Al rey le dio un vuelco el corazón y resonó de nuevo su grito de combate:

—¡Que Dios y el Santo Sepulcro nos protejan!

Simon y Belami, seguidos de cerca por el Gran Maestro del Templo, galoparon junto al gigante inglés que corría hacia su valiente adversario. ¿Quién sabe cuál habría sido el resultado si aquellos dos grandes guerreros se hubiesen encontrado cara a cara?

Pero no tenía que ser. En aquel instante fatal, un escaramuzador escita, que yacía junto a su caballo muerto, lanzó un golpe de cimitarra al corcel del rey que saltaba sobre él y desjarretó al magnífico animal chipriota.

Con un agudo relincho, Roland cayó al suelo, y su real jinete quedó semiatrapado debajo de su pesado cuerpo. Belami, que cabalgaba cerca de él, no tuvo tiempo de esquivar el caballo caído y chocó contra el animal, por lo que su propio semental árabe cayó de rodillas, y el veterano servidor con él.

Simon pasó volando por su lado, hizo girar a su blanco corcel con el fin de proteger a sus dos aturdidos camaradas.
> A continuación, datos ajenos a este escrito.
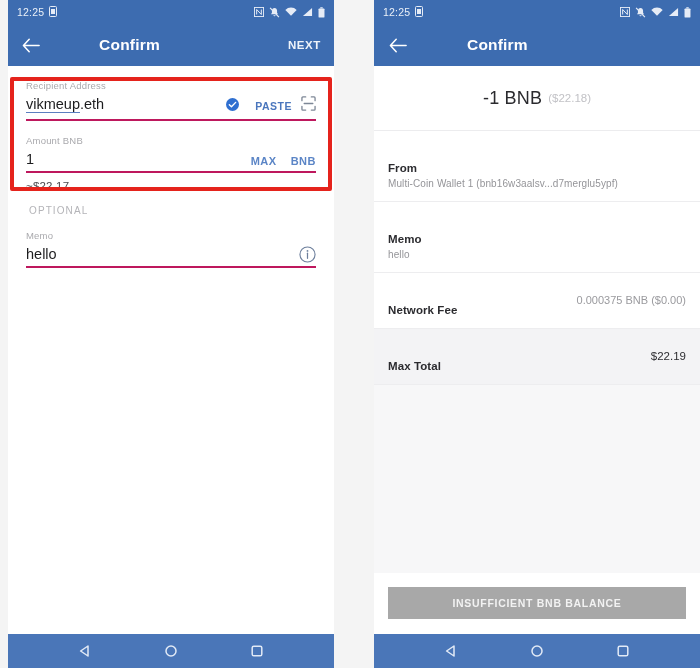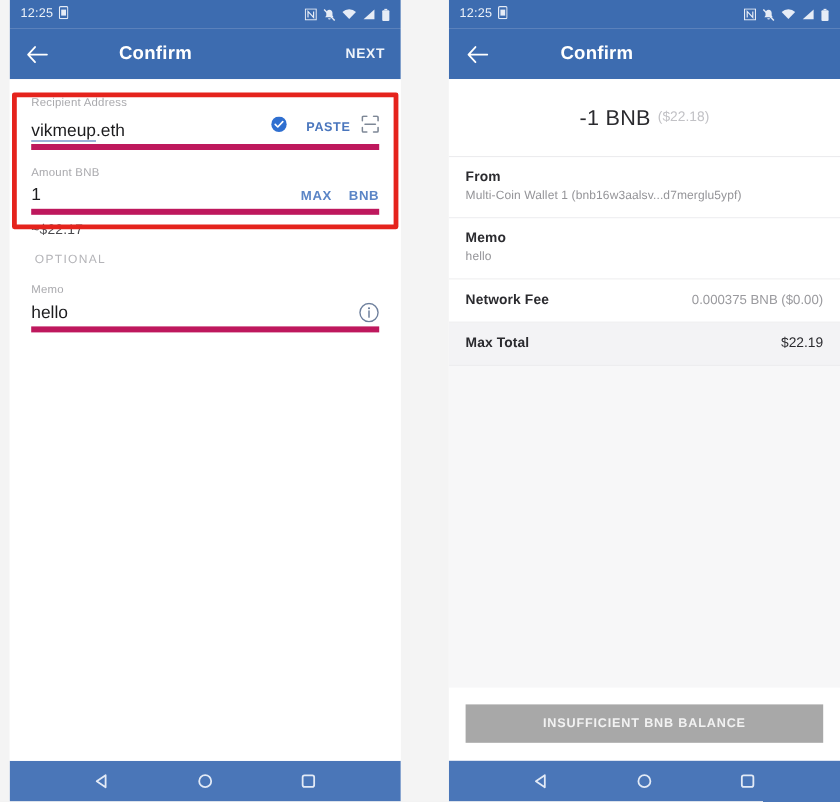"12:25" .sb-left { align-items: none -> center }
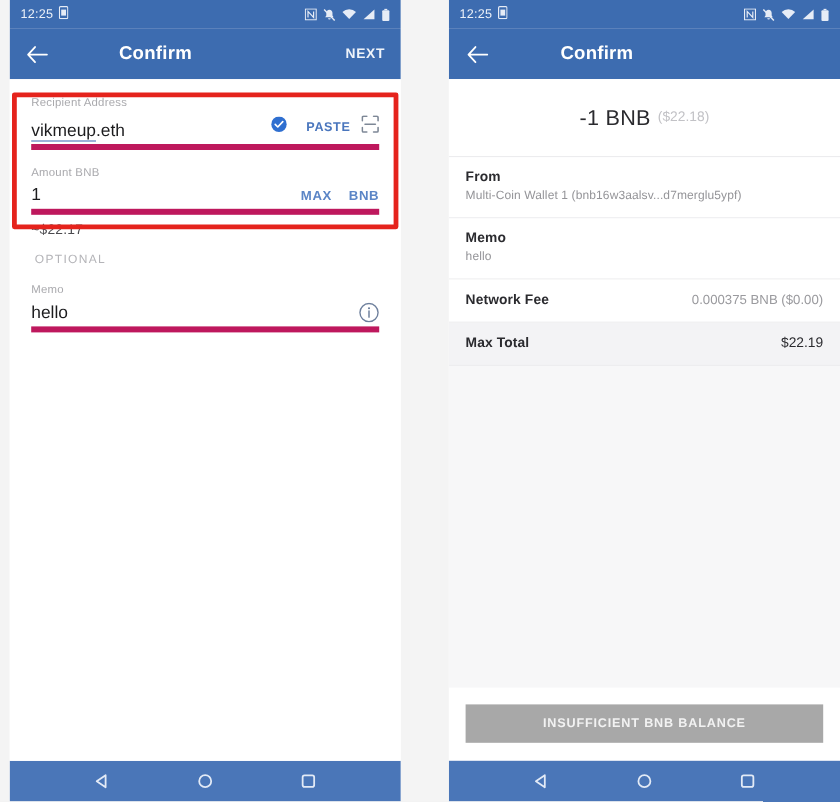"vikmeup.eth" .field-row { align-items: flex-end -> none; border-bottom: 5px solid #be185d -> 2px solid #be185d }
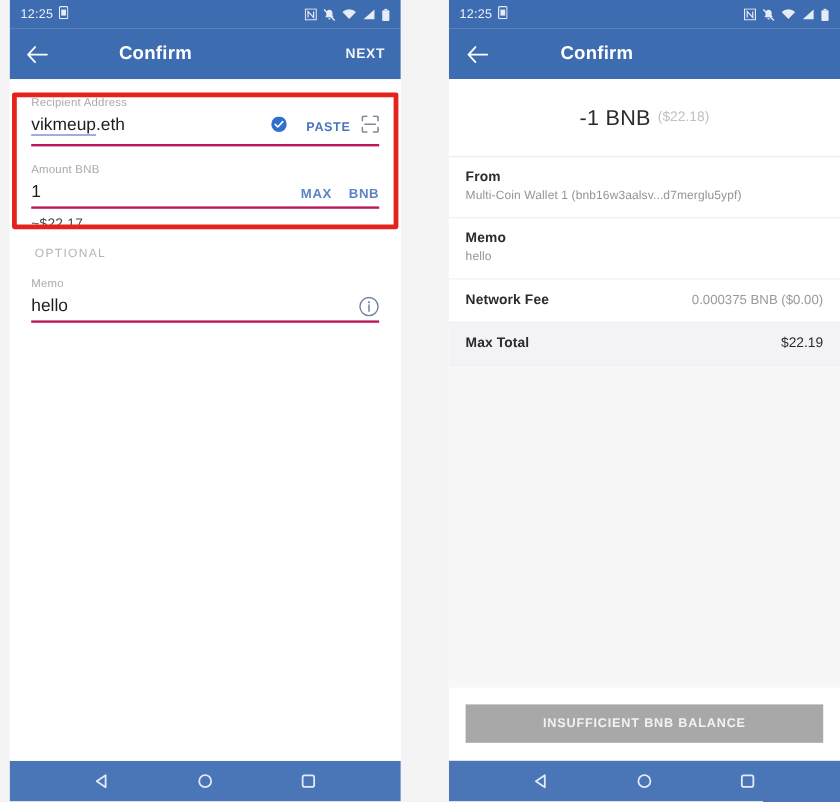"From" .detail-title { margin-top: none -> 20px }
Saladino ya había reconocido al monarca inglés, cuando Corazón de León caía envuelto en un remolino de polvo, y ahora corría hacia él lanzando un fuerte grito:

—¡Allahu Akbar!

El sultán clavó las espuelas a su semental blanco, puso la lanza en ristre y embistió a Corazón de León, que se ponía de pie trastabillando. Sólo Simon se interponía entre ambos.

En aquel instante fatal, se decidió el futuro del templario. Girando para enfrentar a Saladino, el joven normando se agachó para coger una lanza caída y espoleó a su montura para que cargara, dominado por la angustia.

El deber le ordenaba: «¡Mata a Saladino, para proteger a Ricardo!» Pero su corazón, rebosante de amor y respeto por el impetuoso sultán, no le permitía atacarle. Lo único que pudo hacer fue interponerse entre los dos jefes, hasta que los cruzados que le seguían de cerca protegieran al rey.

Saladino vio en Simon simplemente a un servidor de negra túnica más de pie delante de él. De repente, cuando sólo les separaban unas yardas, el templario inexplicablemente bajó la lanza.